In other news, a fierce battle is underway in North Carolina on whether the Tarheel state will add a a Racial Justice Act to the state's capital sentencing scheme.  The scheduled execution of  Lester Leroy Bower Jr. has been stayed in light of new evidence of possible innocence. The District Attorney handling the Paul House retrial indicates if the DNA" found on a hair discovered in Carolyn Muncey’s hand following her murder, he will consider dropping the charges against House." The Oklahoma Pardon and Parole Board voted 4-1 Tuesday to recommend clemency convicted killer Kevin Young;. the board’s recommendation now goes to the Governor.The scheduled execution of  Lester Leroy Bower Jr. has been stayed so that Bower's guilt can reassured in light of new evidence. “This  local article from Missouri, headlined “Prosecutors use discretion differently in death sentencing” indicates the seeking of new death sentences appears to be down in the "Show Me" state.  Lastly, a California judge threatened to throw a widow in jail when called as a prosecution witness in the penalty phase if she told the jury she did not support the death penalty.

Hofstra Law Review has a just released an edition devoted to the topic of mitigation in capital cases. The edition appears to be an instant classic. The entire edition is online. This edition has the ABA’s Supplementary Guidelines for the Mitigation Function of Defense Teams in Death Penalty Cases (PDF). Other articles include :

  • and numerous articles by legends of the bar, the bench and academia that provide useful discussions of the mitigation function from a variety of perspectives.

Looking ahead, the Fifth Circuit granted a COA in Paul Everette Woodward v. Epps on "whether the State's use of peremptory challenges at Woodward's resentencing violated his Fourteenth Amendment right to equal protection under Batson."  Also, tThe Florida Supreme Court finds insufficient evidence to support a finding of premeditation and vacates a first degree murder conviction in Eddie Junior Bigham v. State.

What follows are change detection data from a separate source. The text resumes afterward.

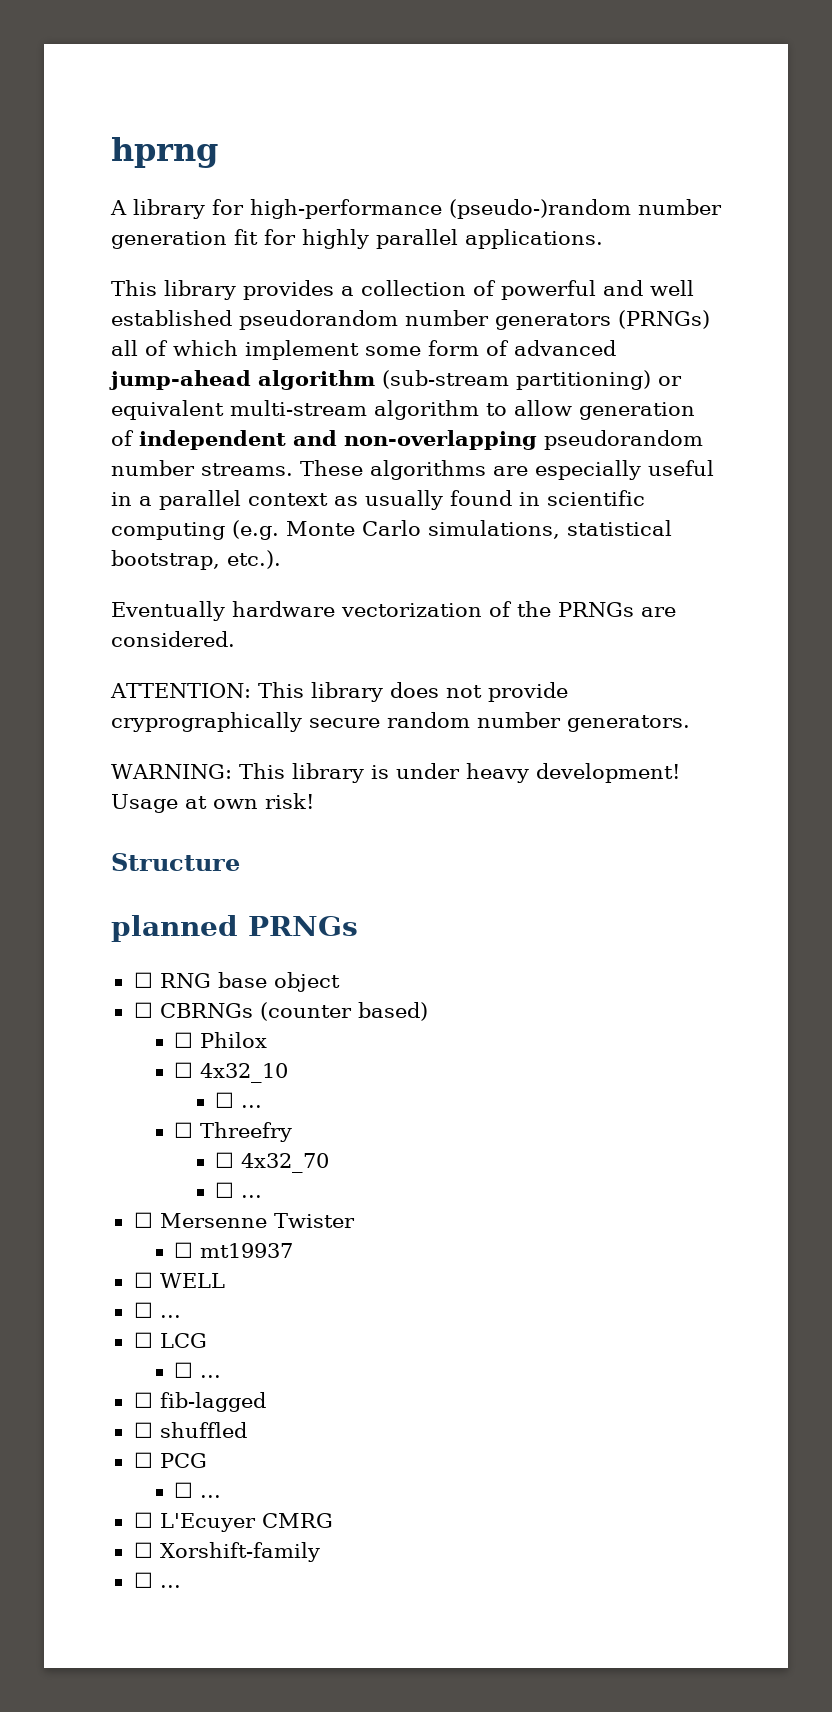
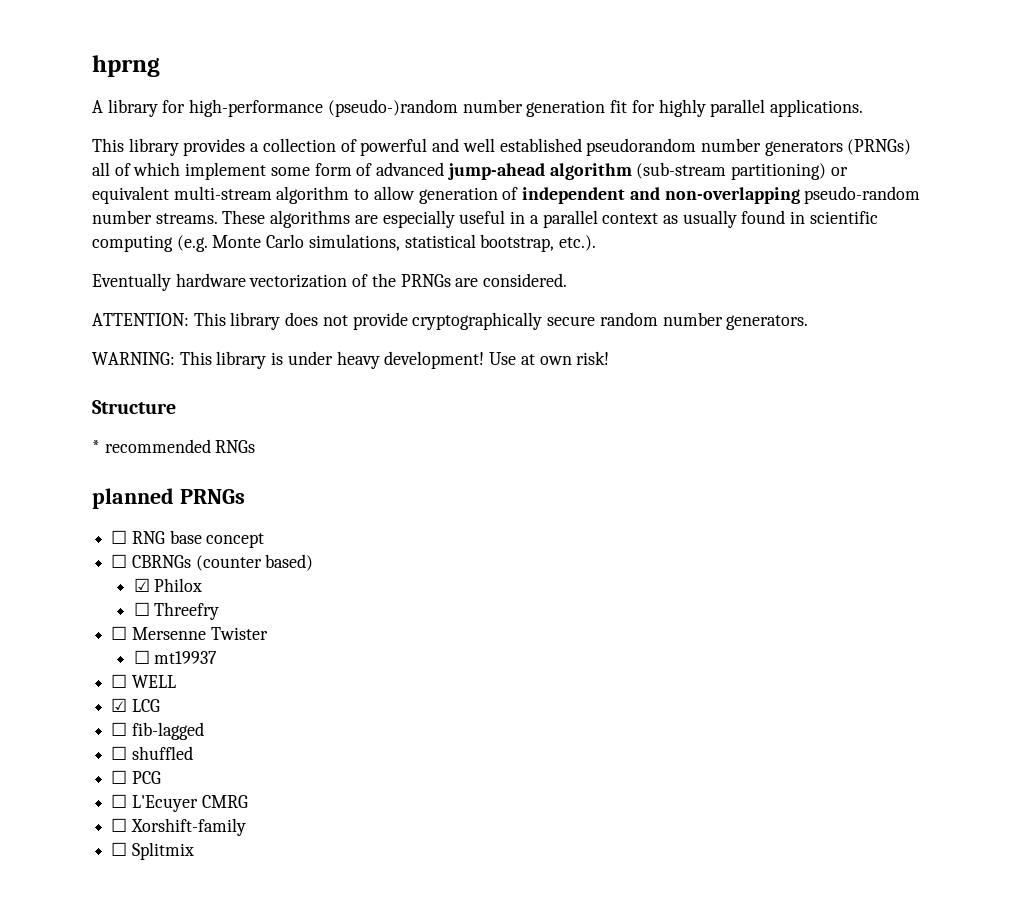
- This library provides a collection of powerful and well established pseudorandom number generators (PRNGs) all of which implement some form of advanced jump-ahead algorithm (sub-stream partitioning) or equivalent multi-stream algorithm to allow generation of independent and non-overlapping pseudorandom number streams.
+ This library provides a collection of powerful and well established pseudorandom number generators (PRNGs) all of which implement some form of advanced jump-ahead algorithm (sub-stream partitioning) or equivalent multi-stream algorithm to allow generation of independent and non-overlapping pseudo-random number streams.
- ATTENTION: This library does not provide cryprographically secure random number generators.
+ ATTENTION: This library does not provide cryptographically secure random number generators.
- Usage at own risk!
+ Use at own risk!
+ * recommended RNGs
- ☐ RNG base object
+ ☐ RNG base concept
- ☐ Philox
+ ☑ Philox
- ☐ 4x32_10
- ☐ ...
  ☐ Threefry
- ☐ 4x32_70
- ☐ ...
  ☐ WELL
- ☐ ...
- ☐ LCG
- ☐ ...
+ ☑ LCG
  ☐ PCG
- ☐ ...
  ☐ Xorshift-family
- ☐ ...
+ ☐ Splitmix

Lastly, my apologies for running late, it has been difficult to get back in to the cyber grind following an exceptionally heavy late spring / early summer in court. As always thanks for reading and for forgiving the typos in advance - k


Pending Executions
July
14 Tamir Hamilton - Nev (s)
22 Kevin Young - Okla*
23 Derrick Sonnier - Tex.*
23 Dale Lee Bishop - Ms*
24 Christopher Emmett Va*
28 Gregory Decay - Ark.(s)
30 John Middleton - Mo.*
31 Larry Davis - Tex.*
31 Tommy Arthur - Ala*

August
5 Jose Medellin - Tex.*
7 Heliberto Chi - Tex.*
12 Leon Dorsey - Tex.*
14 Michael Rodriguez Tx* (v)
20 Denard Manns - Tex.*
21 Jeff Wood -Tex.*

September
9 Gregory Wright -Tex.*
9 Frank Williams, Jr., - Ark*
10 Charles Hood - Tex.*
17 William Murray -Tex.*
18 Joseph Ries -Tex.*
23 Richard Henyard - FL*
25 Jessie Cummings - Okla*

October
7-13 Briley Piper - S.D.*
14 Richard Cooey - Ohio*
16 Kevin Watts - Tex(
28 Eric Nenno - Tex*


Recent Executions
July
1 Mark Schwab - Fl
10 Carlton Turner - Tex.
10 Kent Jackson - Va

* "serious" execution date / (s) stay believed likely / (V) Volunteer [Sources: DPIC, Rick Halperin & AP]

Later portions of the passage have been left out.